Dataset excerpts:

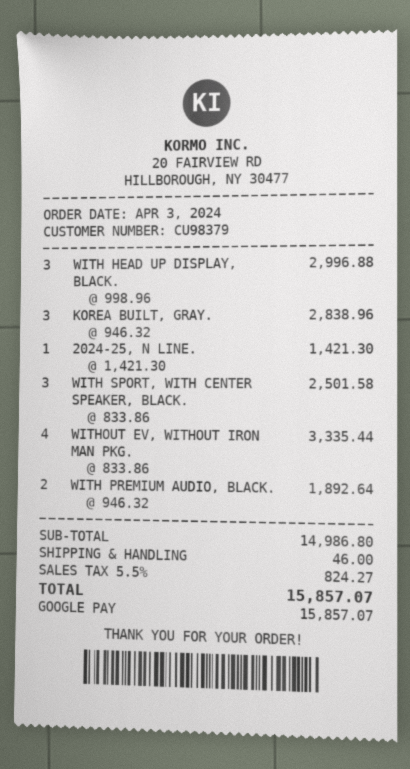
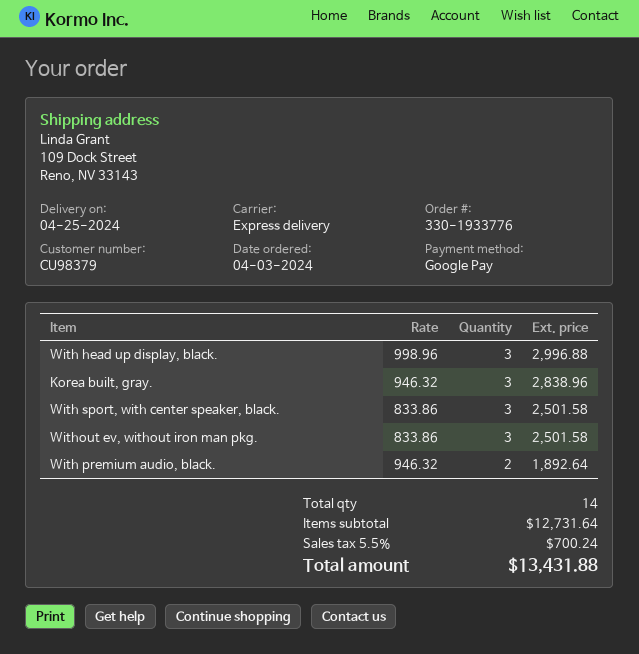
2024-25, N LINE.: 1 x 1421.30 = 1421.30 -> none
WITHOUT EV, WITHOUT IRON MAN PKG.: 4 x 833.86 = 3335.44 -> 3 x 833.86 = 2501.58
subtotal: 14986.80 -> 12731.64
shipping: 46.00 -> none
tax: 5.5% = 824.27 -> 5.5% = 700.24
total: 15857.07 -> 13431.88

Task:
Give back, word for word, the lines of the records that run from the one holding "WITHOUT EV, WITHOUT" to the very last.

Problem solution:
WITHOUT EV, WITHOUT IRON MAN PKG.: 4 x 833.86 = 3335.44 -> 3 x 833.86 = 2501.58
subtotal: 14986.80 -> 12731.64
shipping: 46.00 -> none
tax: 5.5% = 824.27 -> 5.5% = 700.24
total: 15857.07 -> 13431.88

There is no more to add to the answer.